Any organization that relies on third-party vendors to provide critical services or functions is at risk for a data breach, system failure or other incident. While it's impossible to completely eliminate the risk of an incident, organizations can take steps to manage and monitor these risks.
In this blog post, we'll discuss six common third-party risks that you need to be aware of. We'll also provide tips for mitigating these risks.
Keep in mind that third-party risk management is an essential part of doing business today, so don't neglect this important aspect of your operation.
When you work with a third party, you're sharing your data and systems with other organizations. Third-party vendors are often the targets of hackers and cybercriminals. In fact, a recent study found that 43 percent of data breaches occur as a result of attacks on them.
This on the other hand, makes your business vulnerable to cyberattacks which can result in the loss of data or even a breach.
Assessing the cybersecurity risks posed by third-party vendors is essential.
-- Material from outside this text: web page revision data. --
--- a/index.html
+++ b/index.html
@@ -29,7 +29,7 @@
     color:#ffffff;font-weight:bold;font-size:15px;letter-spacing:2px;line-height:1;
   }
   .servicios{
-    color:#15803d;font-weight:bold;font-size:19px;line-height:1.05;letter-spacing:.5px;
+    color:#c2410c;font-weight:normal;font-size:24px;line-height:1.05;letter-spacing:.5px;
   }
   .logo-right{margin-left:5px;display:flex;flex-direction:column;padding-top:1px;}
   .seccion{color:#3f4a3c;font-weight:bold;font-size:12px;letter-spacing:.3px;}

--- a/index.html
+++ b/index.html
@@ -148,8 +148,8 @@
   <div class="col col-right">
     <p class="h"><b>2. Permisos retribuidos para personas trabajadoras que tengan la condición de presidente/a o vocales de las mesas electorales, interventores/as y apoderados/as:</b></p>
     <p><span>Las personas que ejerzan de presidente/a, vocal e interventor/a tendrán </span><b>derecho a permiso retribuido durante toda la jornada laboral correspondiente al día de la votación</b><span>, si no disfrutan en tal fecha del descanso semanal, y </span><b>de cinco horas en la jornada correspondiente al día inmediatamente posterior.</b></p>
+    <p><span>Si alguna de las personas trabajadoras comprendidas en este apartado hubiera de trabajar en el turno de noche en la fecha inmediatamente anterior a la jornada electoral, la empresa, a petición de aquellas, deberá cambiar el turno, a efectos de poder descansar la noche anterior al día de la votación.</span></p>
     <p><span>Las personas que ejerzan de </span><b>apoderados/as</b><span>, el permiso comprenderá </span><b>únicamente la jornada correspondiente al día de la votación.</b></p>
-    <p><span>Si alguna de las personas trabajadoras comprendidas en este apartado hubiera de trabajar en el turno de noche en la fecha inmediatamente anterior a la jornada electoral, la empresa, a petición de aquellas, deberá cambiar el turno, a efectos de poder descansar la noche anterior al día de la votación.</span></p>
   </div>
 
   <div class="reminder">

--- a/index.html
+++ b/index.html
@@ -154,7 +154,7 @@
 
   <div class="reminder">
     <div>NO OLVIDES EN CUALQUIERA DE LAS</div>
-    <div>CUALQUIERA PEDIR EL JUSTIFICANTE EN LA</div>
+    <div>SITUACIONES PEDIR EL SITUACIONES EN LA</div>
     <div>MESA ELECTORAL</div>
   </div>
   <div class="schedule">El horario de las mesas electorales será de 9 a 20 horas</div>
You need to know what kind of data they have access to, as well as their security measures and response in the event of a contravention.
A system failure can occur when a third-party vendor's system goes down, or when your own system is unable to communicate with theirs. This can result in an interruption of service, data loss, and even business downtime.
One way to mitigate the risk of a system failure is by having a solid backup plan in place. You should also require your vendors to have a plan B that meets your standards.
In addition, you should regularly test your alternative plan to ensure that it works as intended.
When a third-party vendor is involved in an incident, it can damage your business's reputation. This is especially true if the incident is high-profile or if it results in customer data being compromised.
You can protect your business's reputation by doing your due diligence when selecting vendors. You should also have a plan in place for how you will handle incidents if they occur.
If a vendor is non compliant, it could put your business at risk. For example, if they are not compliant with the Payment Card Industry Data Security Standard (PCI DSS), then you could be fined for any breaches that occur as a result of their negligence.
You should ensure that your vendors comply with all relevant regulations and standards, and that they have implemented appropriate practices to protect your data.
Strategic risks arise when the third-party makes business decisions that don't align with your own objectives. This can result in financial losses, reputational damage, or even legal action.
To mitigate the risk of strategic misalignment, you need to have a clear understanding of your objectives and expectations. You should also keep communication channels open so that you can quickly resolve any issues that may come.
Third-party vendor's inability to meet the obligations that they have agreed to can put your business at financial risk. This can be missed payments, late fees, and even bankruptcy.
You can mitigate this risk by having a solid contract in place that outlines the expectations of both parties. You should also conduct regular reviews of your vendors' financial stability to ensure that they are still able to meet their obligations.
Third-party risks can have a serious impact on your business. By taking the time to understand and mitigate these risks, you can protect your organization from potential harm.